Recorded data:
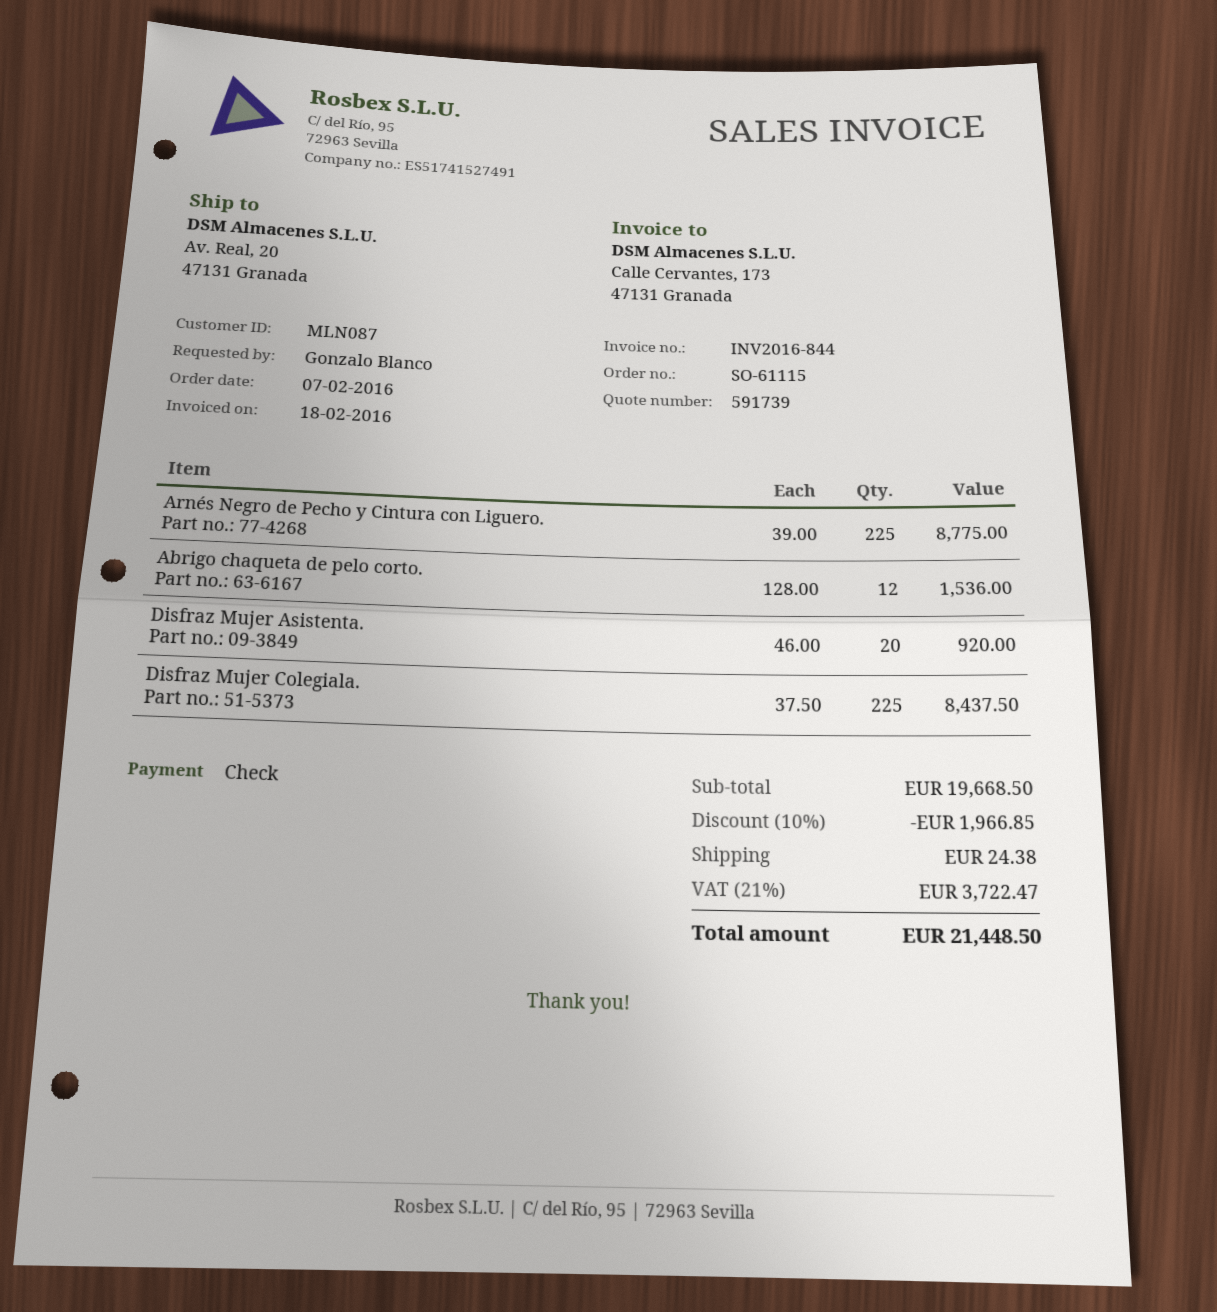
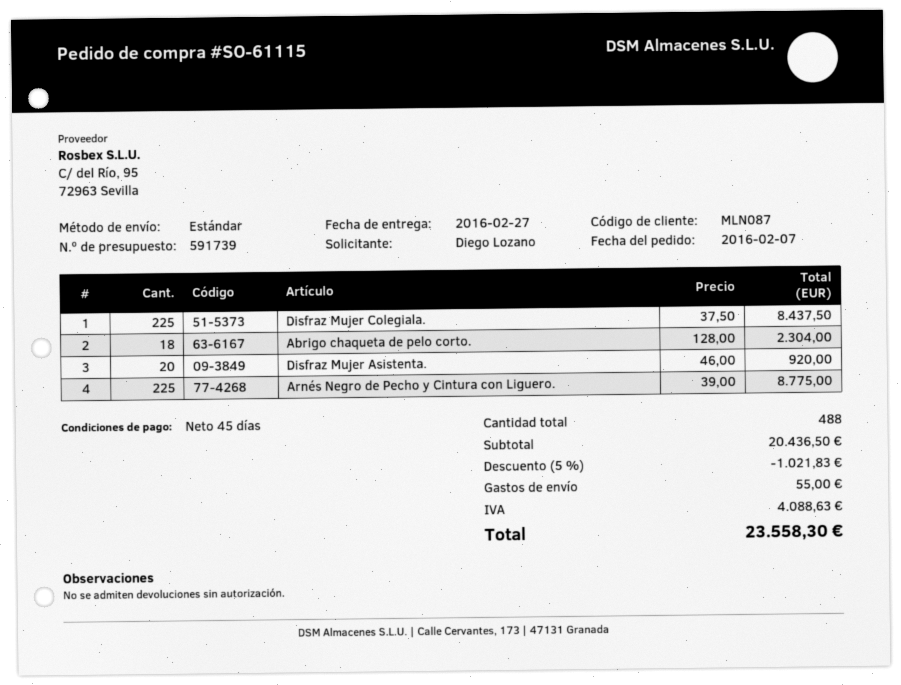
ordered by: Gonzalo Blanco -> Diego Lozano
Abrigo chaqueta de pelo corto.: 12 x 128.00 = 1536.00 -> 18 x 128.00 = 2304.00
subtotal: 19668.50 -> 20436.50
discount: 10% = 1966.85 -> 5% = 1021.83
shipping: 24.38 -> 55.00
tax: 3722.47 -> 4088.63
total: 21448.50 -> 23558.30

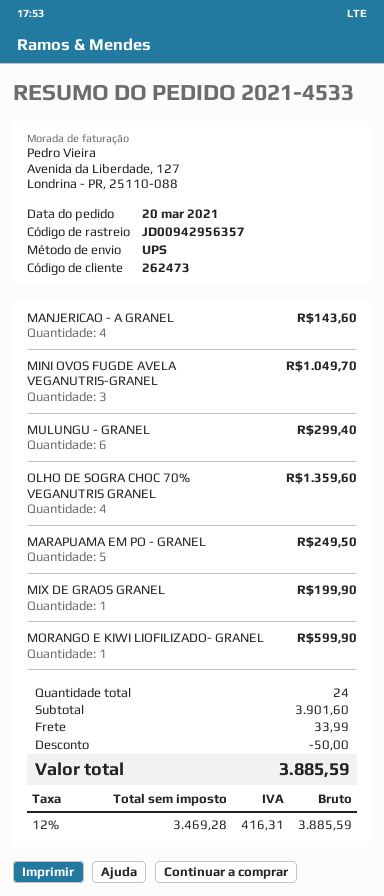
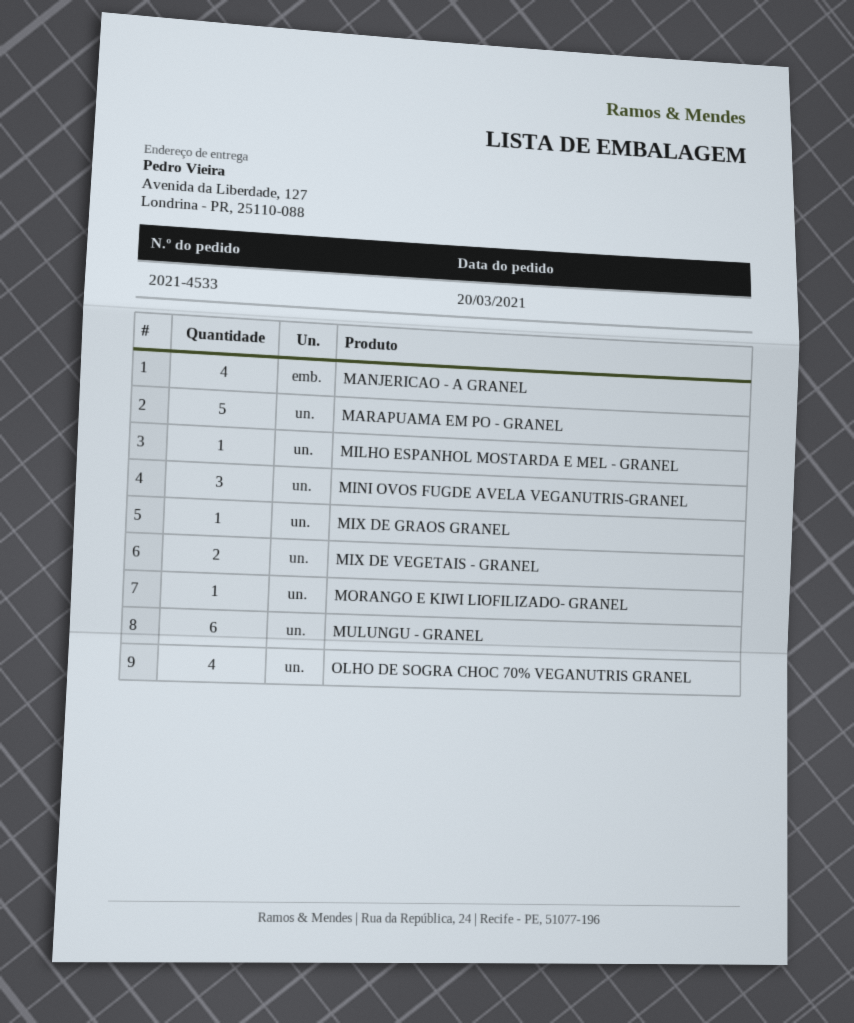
MILHO ESPANHOL MOSTARDA E MEL - GRANEL: none -> 1
MIX DE VEGETAIS - GRANEL: none -> 2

== EXERCISE REQUIREMENTS ==
If a picture appears among the records, leave it out, and otherwise reproduce exactly every line from the first line through the one with "tax: 3722.47 -> 4088.63", both included.

== OUTPUT BELOW ==
ordered by: Gonzalo Blanco -> Diego Lozano
Abrigo chaqueta de pelo corto.: 12 x 128.00 = 1536.00 -> 18 x 128.00 = 2304.00
subtotal: 19668.50 -> 20436.50
discount: 10% = 1966.85 -> 5% = 1021.83
shipping: 24.38 -> 55.00
tax: 3722.47 -> 4088.63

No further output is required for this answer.